1) I think we can use something like the KL Divergence Shift Penalty (similar to how we handle the Reward Hacking in PPO-RLHF) problem.
2) We can maybe use a small amount (1-5%) of the original dataset along with the fine-tuning dataset.
That sounds about right! To the first point, I'd add that indexing/retrieval augmented generation could be another alternative that falls between in-context learning and finetuning. It's especially useful if the info is too large to fit it into the context.
Regarding your second point, I like the KL divergence idea from PPO, but including a small percentage of the original data is probably the safer bet. In https://arxiv.org/abs/2403.08763 they found it was quite effective.
Regarding RAG, my knowledge is pretty limited so I am guessing the simpler form would be to load the new data, chunk it to fit in the context window, and store it in a vector DB. Seems like a pretty efficient way to get performance bumps in some cases.
But then it seems like we have to pay much attention to database?
Actually, for most practical use cases you don't even need a database but can store it in memory. I have an example here: https://github.com/rasbt/MachineLearning-QandAI-book/blob/main/supplementary/q18-using-llms/03_retrieval-augmented-generation/retrieval-augmented-generation.ipynb
Thank you for sharing this 🙌🏻
These notebooks look really helpful for starters. I hope I can make some time to play with them soon!
Could you expand, with any suggested reading, on this quote:
“Generally, in-context learning does not perform as well as finetuning for certain tasks or specific datasets since it relies on the pretrained model’s ability to generalize from its training data without further adapting its parameters for the particular task at hand.”

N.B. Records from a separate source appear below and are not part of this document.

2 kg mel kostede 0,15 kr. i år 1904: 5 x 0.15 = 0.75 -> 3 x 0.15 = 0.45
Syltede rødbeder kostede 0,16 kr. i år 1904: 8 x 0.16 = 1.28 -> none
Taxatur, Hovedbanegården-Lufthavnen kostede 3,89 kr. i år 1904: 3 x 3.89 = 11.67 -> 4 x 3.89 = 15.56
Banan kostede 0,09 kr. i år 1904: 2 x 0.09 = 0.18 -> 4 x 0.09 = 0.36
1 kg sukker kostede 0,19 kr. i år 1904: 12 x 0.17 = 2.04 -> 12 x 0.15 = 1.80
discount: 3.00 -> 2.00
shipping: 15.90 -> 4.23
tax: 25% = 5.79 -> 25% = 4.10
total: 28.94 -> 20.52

Separately, ReFT is probably an improvement on prefix based approaches. It involves adding trainable low rank representations to hidden layer features.
Sure, I'm happy to elaborate more. Or, maybe it's even easier to explain with a concrete example. Suppose you want to implement a model that predicts whether an email is spam or not. If you take a pretrained LLM and finetune it on a large, labeled spam dataset (as a binary classifier to predict spam/not-spam), that LLM will likely be more accurate than the pretrained LLM via in-context learning. (I am currently implementing this finetuning in chapter 6 of my Build a Large Language Model from Scratch book.)

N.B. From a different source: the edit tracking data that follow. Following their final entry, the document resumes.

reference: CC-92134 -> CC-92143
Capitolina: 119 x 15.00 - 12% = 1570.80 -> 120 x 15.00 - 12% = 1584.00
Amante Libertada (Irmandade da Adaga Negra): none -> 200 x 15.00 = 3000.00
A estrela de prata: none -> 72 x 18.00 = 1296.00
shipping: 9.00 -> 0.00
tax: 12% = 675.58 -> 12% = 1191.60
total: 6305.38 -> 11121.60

Let me know if you have any follow-up concerns or questions. Also, thanks for sharing the ReFT paper reference ("ReFT: Reasoning with Reinforced Fine-Tuning" https://arxiv.org/abs/2401.08967 if others are curious). This might be an interesting candidate for a from-scratch implementation some time!
Thanks, that's a helpful example.
Digging further, I'm curious why? Why is it that fine-tuning might be better than putting that data in the prompt?
Perhaps the key difference is simply that fine-tuning will minimise the cross-entropy loss on the the examples, whereas adding the examples to the prompt cannot? As such, the "prompt only" model can only be directed towards a certain part of its statistical distribution. Its statistical distribution itself cannot be changed by the prompt.
I'd say that's because available models have usually not a) explicitly been trained on a target task and b) seeing a large(r) number of examples during finetuning helps focusing the model.
And yes, like you said, this involves the weight changes.
Btw. here are some experiments finetuning a gpt-2 model for classification if you are interested: https://github.com/rasbt/LLMs-from-scratch/tree/main/ch06/02_bonus_additional-experiments
Another great article! I loved the vast topics covered and the clear way of describing them! Keep it up!!
Wanted to point out the the link to the RAG examples is broken.
Ref:
> Interested readers can find code examples illustrating LLM Indexing and retrieval augmented generation here.
Might want to update it to:
https://github.com/rasbt/MachineLearning-QandAI-book/tree/main/supplementary/q18-using-llms/03_retrieval-augmented-generation
Thanks for the note, just update the link!
Looks like a typo here
> ΔW=WAWB, where WA ∈ ℝA×h and WA ∈ ℝh×B.
Should be WB ∈ ℝh×B. instead I guess.
Also could you talk more about reward model in RLHF? What that model is composed of how it is used to fine tune a base model?